During the selection process, priority was given to proposals pitched by women and youth, companies that can expand or complement existing local value chains, and companies that have a substantial impact on the environment or energy efficiency.
At the competition pitch, Roma and Egyptian women returnees displayed their knowledge, creativity, skills and business acumen. For example, Miranda Selmani, an artisan with nearly 20 years of experience pitched her idea to expand the range of handicraft products she produces, from pendants and earrings to crochet needlework. Laureta Myrteli presented her plan to construct a greenhouse based on her knowledge of organic farming. Other participants presented plans to expand and formalise their existing start-ups. Eduart Rroli pitched his idea to start his own tire repair shop in the same premises where he was once employed. The original shop owner had migrated leaving Eduart without work and Eduart is now competing for funds to buy the necessary equipment and offer the same quality service to existing customers.
Entrepreneurship programmes and start-up contests such as the one in Berat are more than just a competition to access seed funding (which is important). These events bring additional benefits to participants, including:
- Start-up competitions provide a platform for greater visibility and collaboration opportunities, which is important when starting a business, as to build a constituency of support and a network of potential clients and collaborators. These benefits are even more important for vulnerable groups, such as returnees, who more often are faced with limited social capital and business networks. For example, all outstanding ideas from the “start-up” competition in Berat will be published through the National Agency for Employment and Skills website, reaching a much larger audiences and increasing their chances for success.

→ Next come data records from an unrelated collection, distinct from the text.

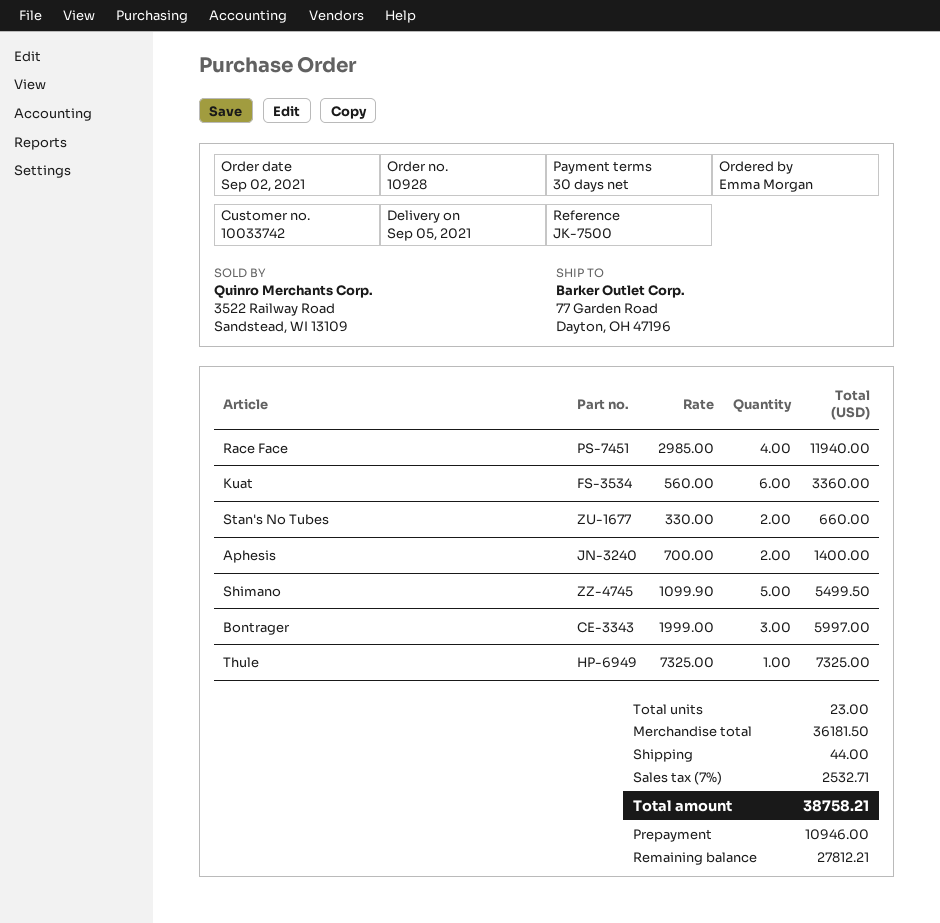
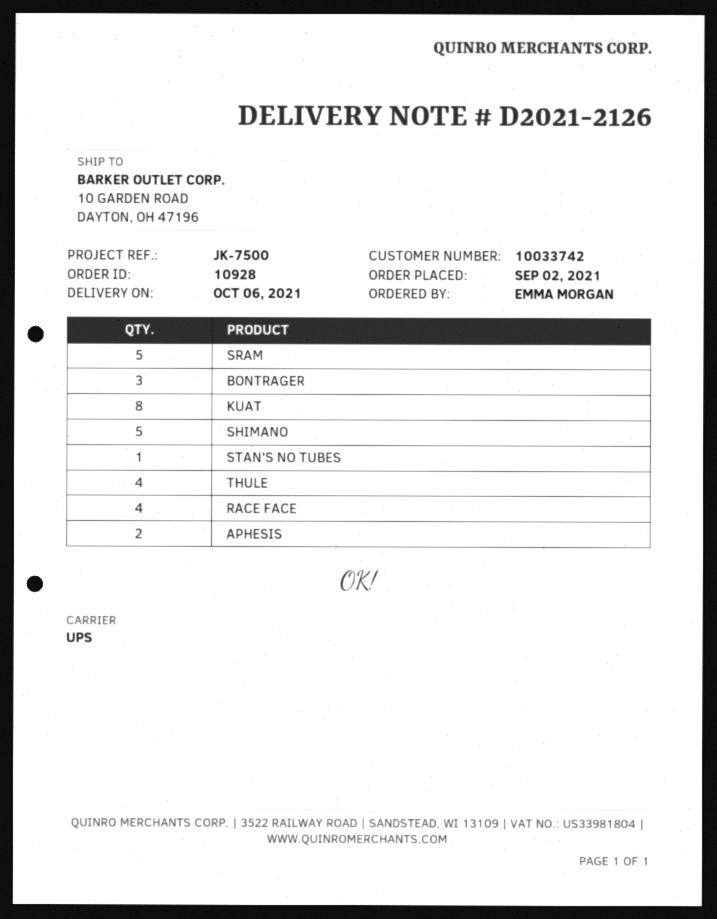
delivery date: 2021-09-05 -> 2021-10-06
ship to: 77 Garden Road, Dayton, OH 47196 -> 10 GARDEN ROAD, DAYTON, OH 47196
Kuat: 6 -> 8
Stan's No Tubes: 2 -> 1
Thule: 1 -> 4
SRAM: none -> 5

- Aspiring entrepreneurs will receive training in entrepreneurship and business development, and mentoring support before and after the registration of the business. The UNDP project mobilised a network of experts that will support the new start-ups in areas that are considered critical for performance such as digitalization, product and service design, marketing and promotion, introduction of quality assurance systems, accounting and financial services etc.

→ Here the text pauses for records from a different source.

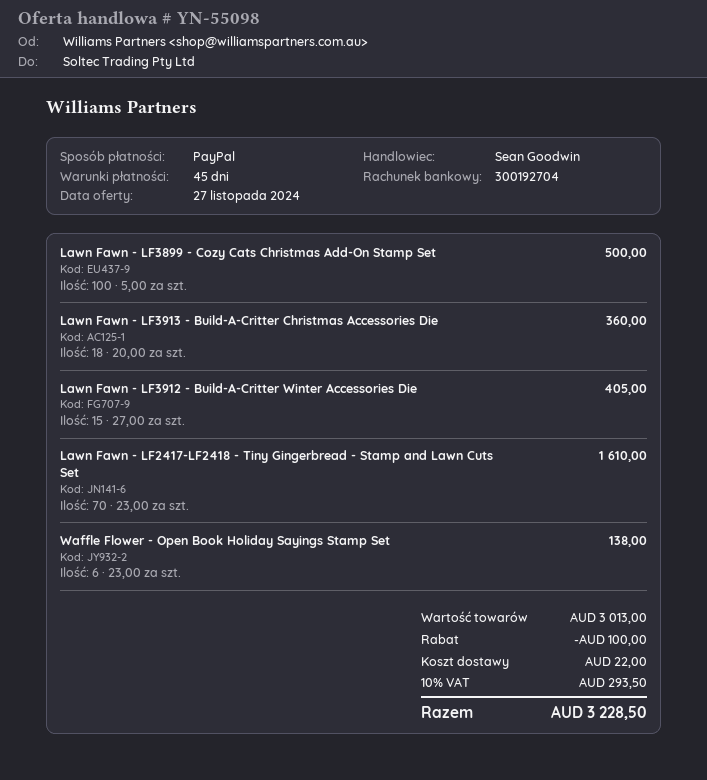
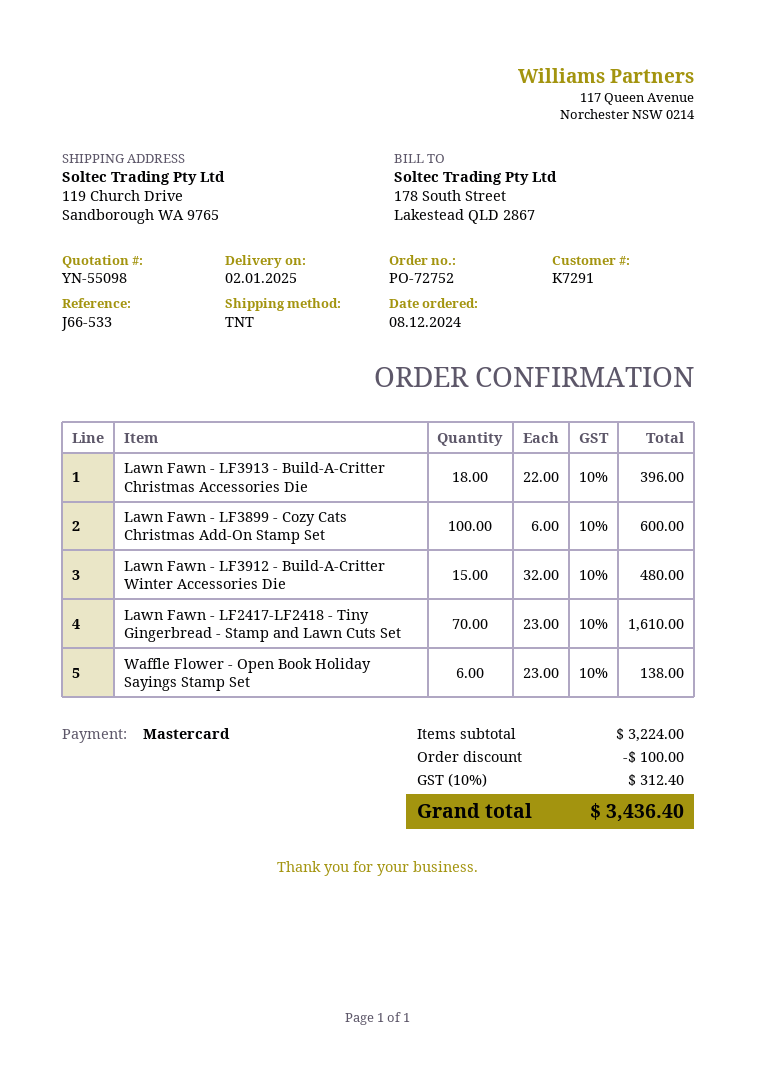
payment method: PayPal -> Mastercard
Lawn Fawn - LF3899 - Cozy Cats Christmas Add-On Stamp Set: 100 x 5.00 = 500.00 -> 100 x 6.00 = 600.00
Lawn Fawn - LF3913 - Build-A-Critter Christmas Accessories Die: 18 x 20.00 = 360.00 -> 18 x 22.00 = 396.00
Lawn Fawn - LF3912 - Build-A-Critter Winter Accessories Die: 15 x 27.00 = 405.00 -> 15 x 32.00 = 480.00
subtotal: 3013.00 -> 3224.00
shipping: 22.00 -> none
tax: 10% = 293.50 -> 10% = 312.40
total: 3228.50 -> 3436.40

- Start-up contests, such as the Berat one, are also a chance for returnees to meet with other, already successful entrepreneurs. Successful entrepreneurs are important as role models for young entrepreneurs experiencing difficulties in starting or scaling up their own business, and even more so if they come from vulnerable groups. In Berat, the advice and suggestions of owners of a successful local hospitality business, gave an extra dose of inspiration and ambition to the young aspiring entrepreneurs.
- These competitions also provide for strengthened communication between returnees and resident population - including their potential clients and value chain actors- and local authorities.

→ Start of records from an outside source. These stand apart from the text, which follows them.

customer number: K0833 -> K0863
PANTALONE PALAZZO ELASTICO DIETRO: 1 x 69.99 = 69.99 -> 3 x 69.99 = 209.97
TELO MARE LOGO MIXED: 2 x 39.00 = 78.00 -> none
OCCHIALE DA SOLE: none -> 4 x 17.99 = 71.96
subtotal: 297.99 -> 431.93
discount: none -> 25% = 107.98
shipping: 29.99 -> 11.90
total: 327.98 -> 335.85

By supporting inclusion of vulnerable returnees in the labour market through entrepreneurship, start-ups can serve as an effective tool for returnee socio-economic reintegration into the community. For the returnees, starting their own business can offer a way to secure livelihood and gain a foothold for the coming generations. As the program in the municipality of Berat shows, returnees with their panoply of knowledge, skills and ideas need to be encouraged to show their ambitions. And what better way to do this than by giving returnees the floor, the skillset, the tools and some financial assistance to secure decent livelihoods in their home countries.
The Reintegration of returnees in the Western Balkans project is focused on addressing key institutional barriers for reintegration of vulnerable returnees, and drivers of social and economic exclusion and outmigration in the Western Balkans, such as limited work opportunities, low-paid jobs, large informal sector and poor quality of social services.